Extracted data entries:
────────────────────
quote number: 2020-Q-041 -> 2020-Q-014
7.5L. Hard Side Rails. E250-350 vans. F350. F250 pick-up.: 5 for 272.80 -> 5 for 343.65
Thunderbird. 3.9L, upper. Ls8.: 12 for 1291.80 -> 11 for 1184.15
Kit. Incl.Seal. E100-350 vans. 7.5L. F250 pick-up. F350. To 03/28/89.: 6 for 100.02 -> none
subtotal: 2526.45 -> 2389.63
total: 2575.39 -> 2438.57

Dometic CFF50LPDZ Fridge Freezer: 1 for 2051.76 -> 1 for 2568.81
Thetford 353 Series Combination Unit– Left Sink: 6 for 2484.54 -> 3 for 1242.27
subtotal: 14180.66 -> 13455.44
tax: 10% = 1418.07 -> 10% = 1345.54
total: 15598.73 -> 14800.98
────────────────────
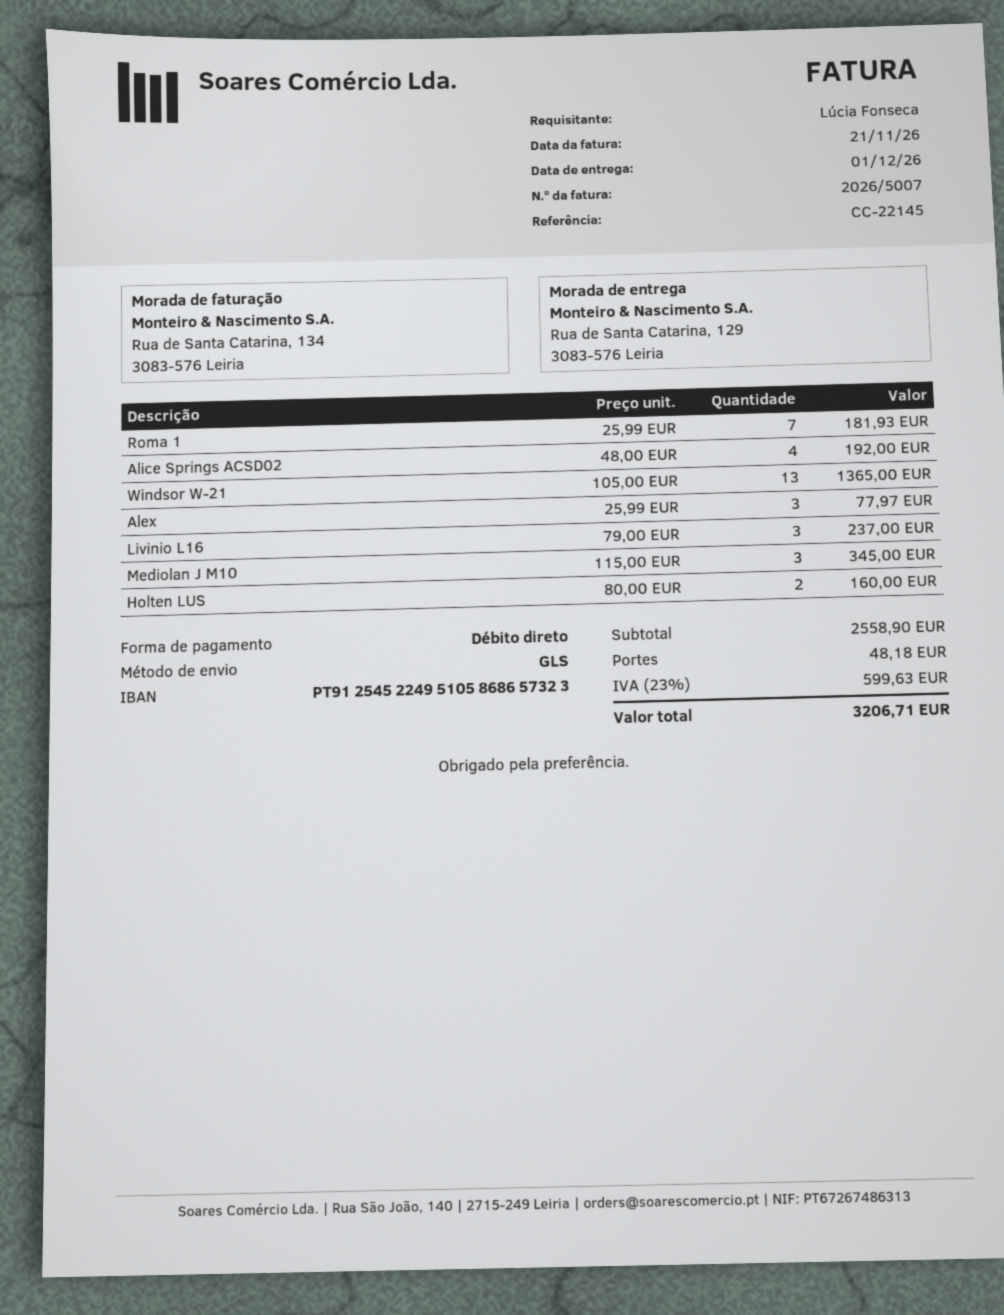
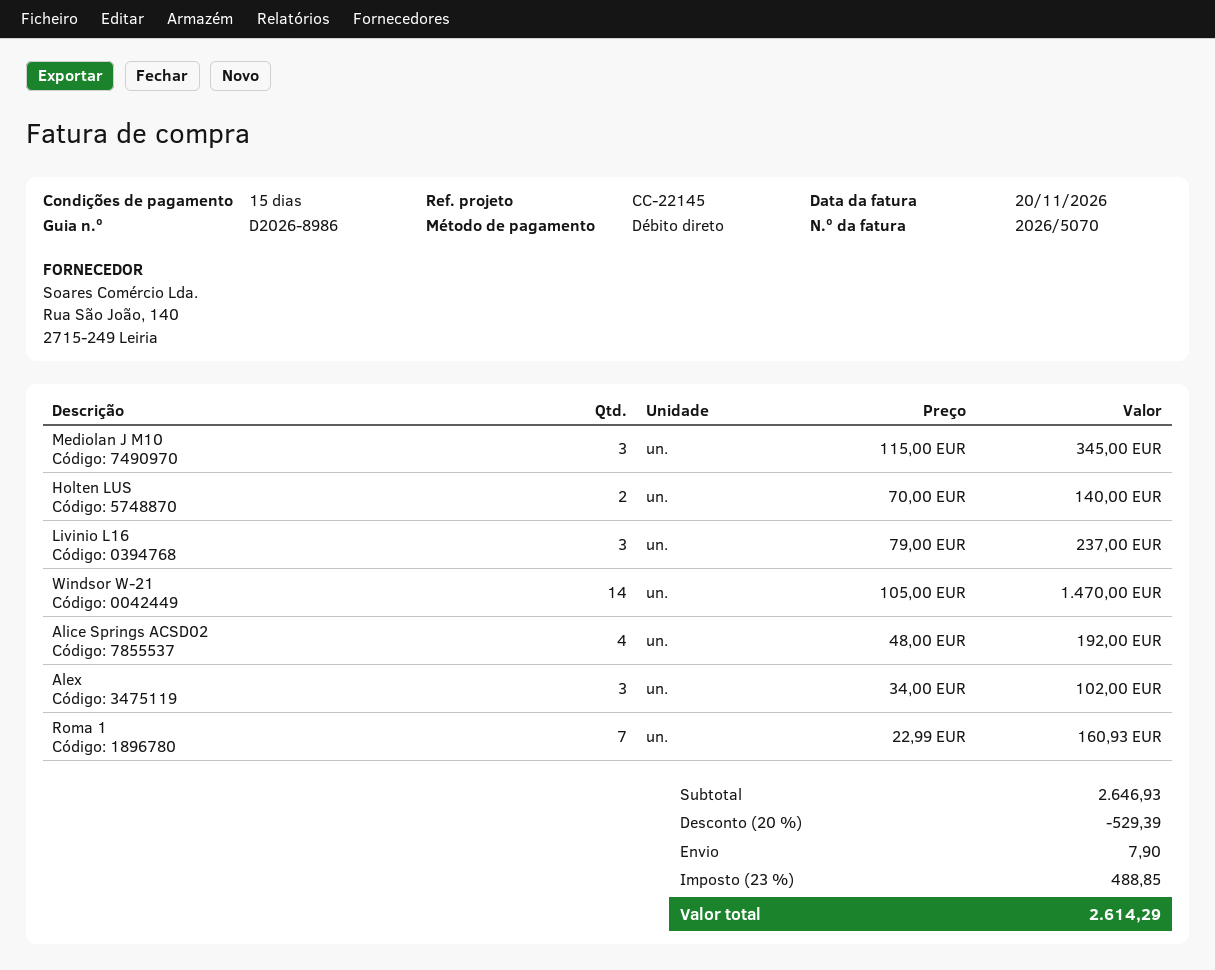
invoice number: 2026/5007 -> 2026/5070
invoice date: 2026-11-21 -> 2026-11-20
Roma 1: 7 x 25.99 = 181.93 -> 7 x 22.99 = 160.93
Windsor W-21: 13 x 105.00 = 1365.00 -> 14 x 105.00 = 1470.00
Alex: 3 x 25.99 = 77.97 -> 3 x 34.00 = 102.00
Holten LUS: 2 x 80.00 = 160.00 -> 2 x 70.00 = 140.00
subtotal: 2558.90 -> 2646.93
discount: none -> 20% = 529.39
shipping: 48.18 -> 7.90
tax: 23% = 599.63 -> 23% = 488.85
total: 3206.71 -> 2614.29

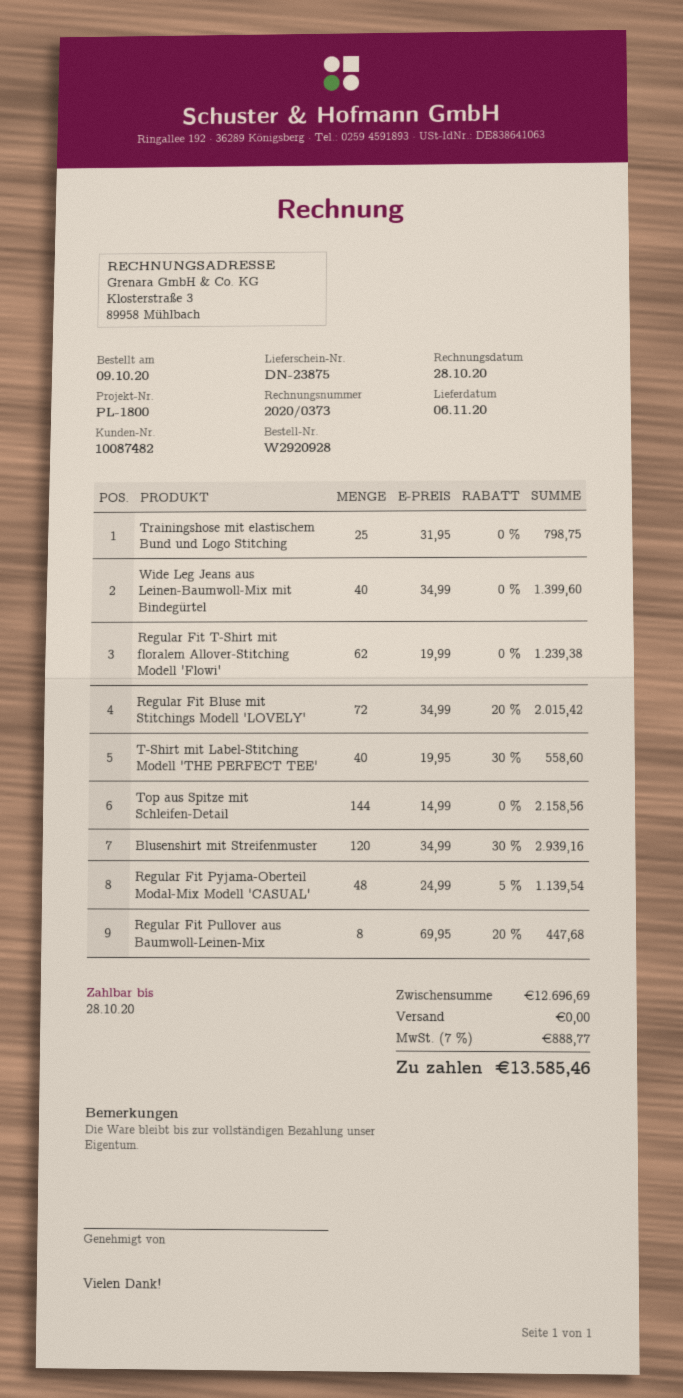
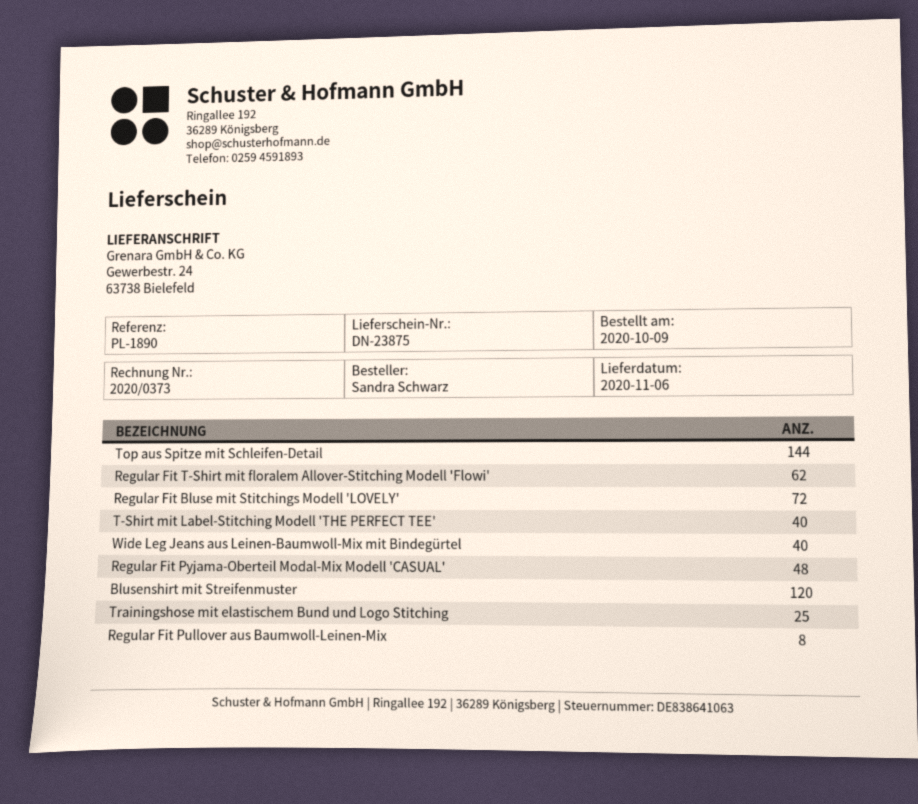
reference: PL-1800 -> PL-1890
────────────────────
:: Brief ::
For this task, write out exactly the lines of the entries above, starting at the line with "quote number: 2020-Q-041 -> 2020-Q-014" and ending at the line with "total: 15598.73 -> 14800.98", both included, and no others.

:: Result below ::
quote number: 2020-Q-041 -> 2020-Q-014
7.5L. Hard Side Rails. E250-350 vans. F350. F250 pick-up.: 5 for 272.80 -> 5 for 343.65
Thunderbird. 3.9L, upper. Ls8.: 12 for 1291.80 -> 11 for 1184.15
Kit. Incl.Seal. E100-350 vans. 7.5L. F250 pick-up. F350. To 03/28/89.: 6 for 100.02 -> none
subtotal: 2526.45 -> 2389.63
total: 2575.39 -> 2438.57

Dometic CFF50LPDZ Fridge Freezer: 1 for 2051.76 -> 1 for 2568.81
Thetford 353 Series Combination Unit– Left Sink: 6 for 2484.54 -> 3 for 1242.27
subtotal: 14180.66 -> 13455.44
tax: 10% = 1418.07 -> 10% = 1345.54
total: 15598.73 -> 14800.98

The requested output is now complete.